The title was given by the informant and also appears as "The House Carpenter." Additionally there is a recording (see link below) by Abrams.
R. Matteson 2013]
40. James Harris (The Daemon Lover)
(Child 243)
If the various traditional versions of this ballad all go back, as Child believed, to the long-winded, pedestrian seventeenth-century broadside of 'James Harris,' they constitute something of an argument for Barry's doctrine of communal re-creation. For its range as traditional song, see BSM 79, and add New Hampshire (NGMS 95-7), Tennessee (SFLQ xi 127-8), North Carolina (FSRA 38-40), Florida (SFLQ viii 160-1), the Ozarks (OFS I 166-76), Ohio (BSO 70-7), Indiana (BSI 136-48, JAFL lvii 14-15), Illinois (JAFL LX 131-2), Michigan (BSSM 54-8), and Wisconsin (JAFL LIT 46-7, originally from Kentucky).

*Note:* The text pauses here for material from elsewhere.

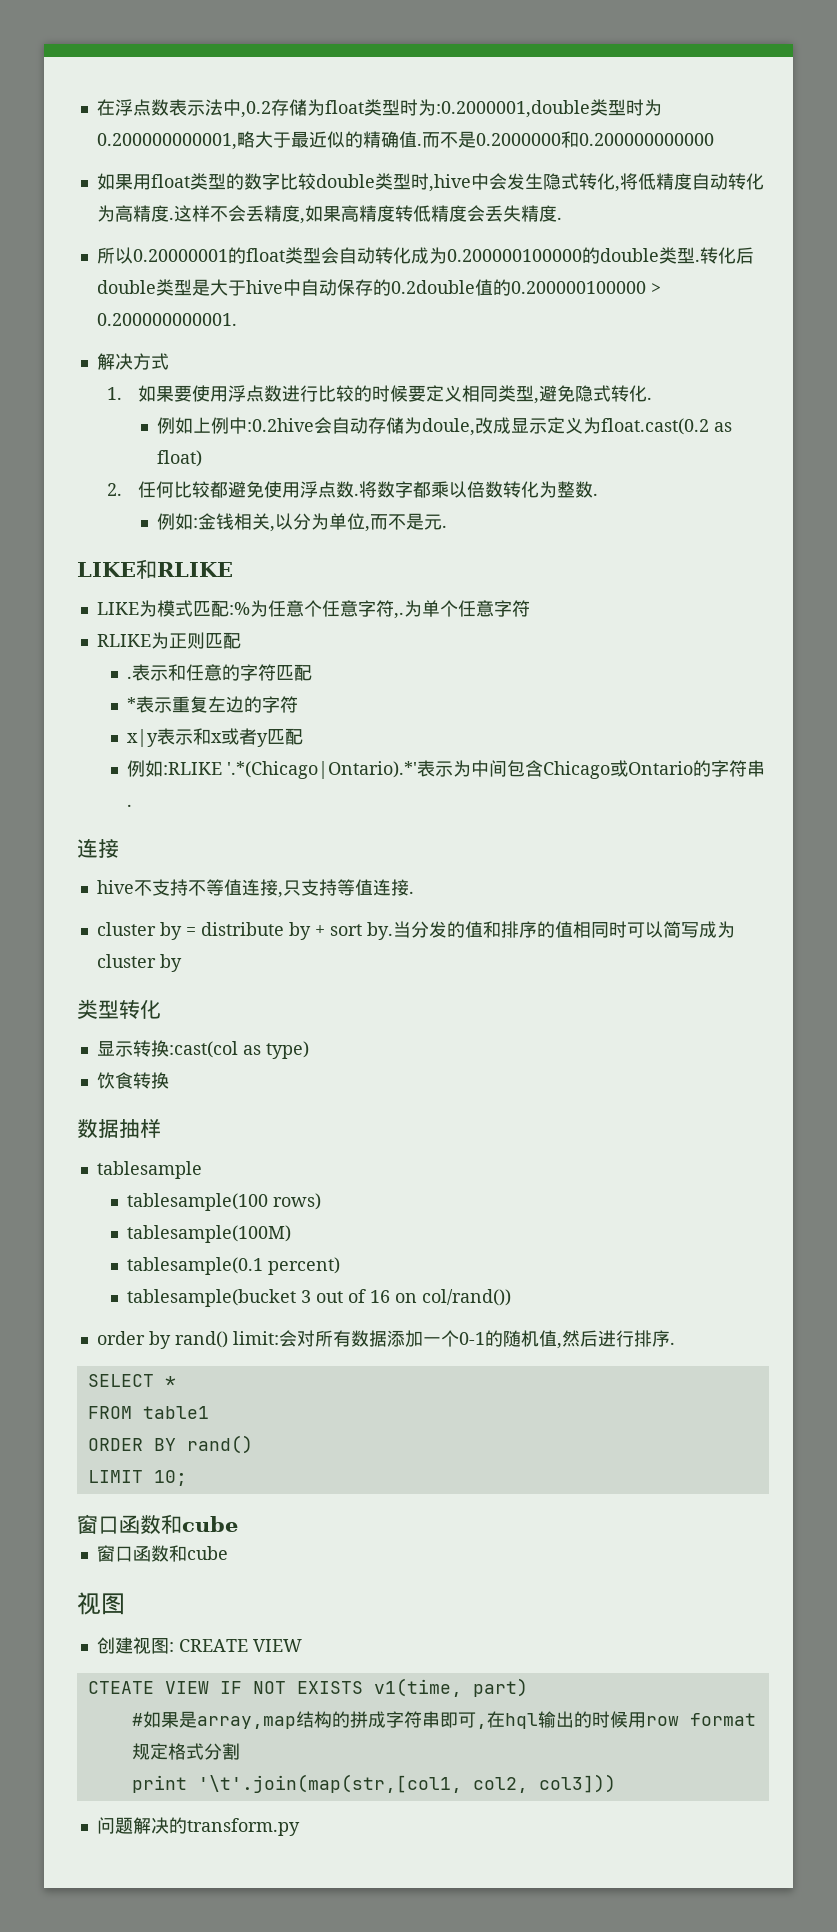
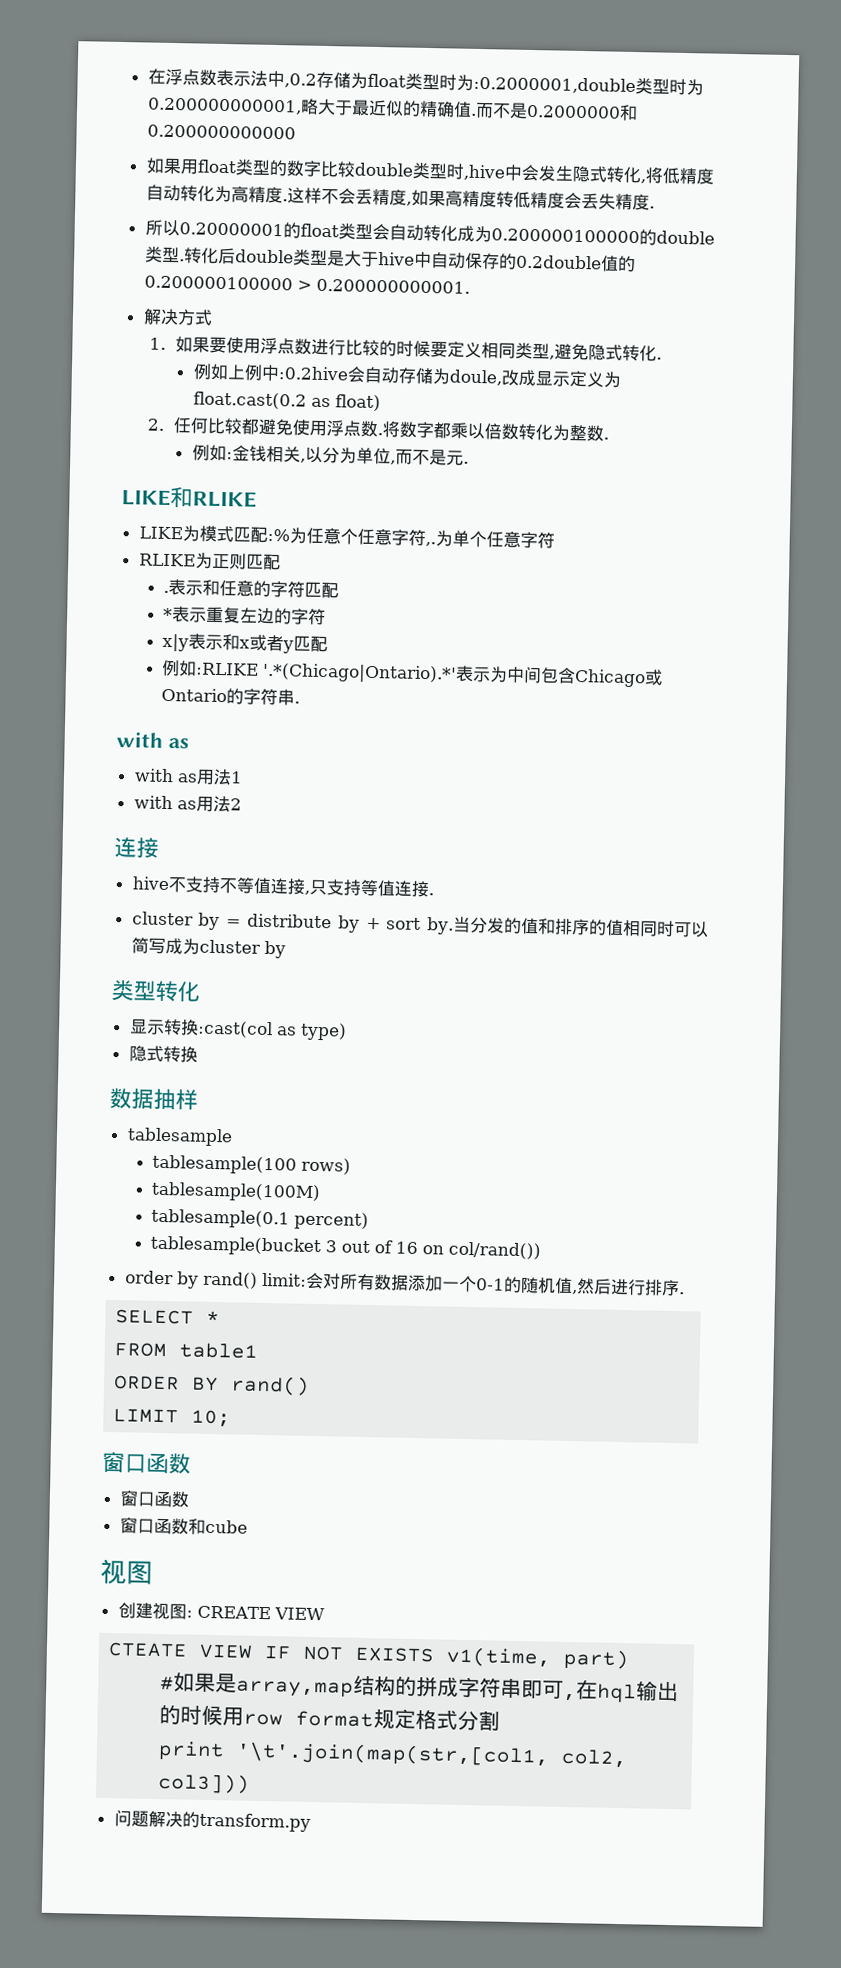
(133, 805) none -> [116,731,189,749] [133,768,243,786] [133,795,242,813] // with as // with as用法1 // with as用法2
[96,1072,133,1089] 饮食 -> [128,1045,164,1062] 隐式
[161,1514,238,1534] 和cube -> [119,1490,190,1508] // 窗口函数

Few regional collections made in this country fail to record it ; [1] it is therefore surprising that Child knew, apparently, only one American text and that a fragment. It is almost always called in America 'The House Carpenter.' The notion that the lover from the sea is a revenant or a demon, present in the original broadside and less definitely in some of the other versions in Child, has faded from most American texts; with us it is a merely domestic tragedy. And perhaps for that very reason it is one of the favorites of American ballad singers. There are some fourteen texts in the North Carolina collection, most of them holding pretty closely to one version. A full text of this version is given first and most of the others described by reference to this.
Footnote for above:
1. There are traces of it in our K and M versions.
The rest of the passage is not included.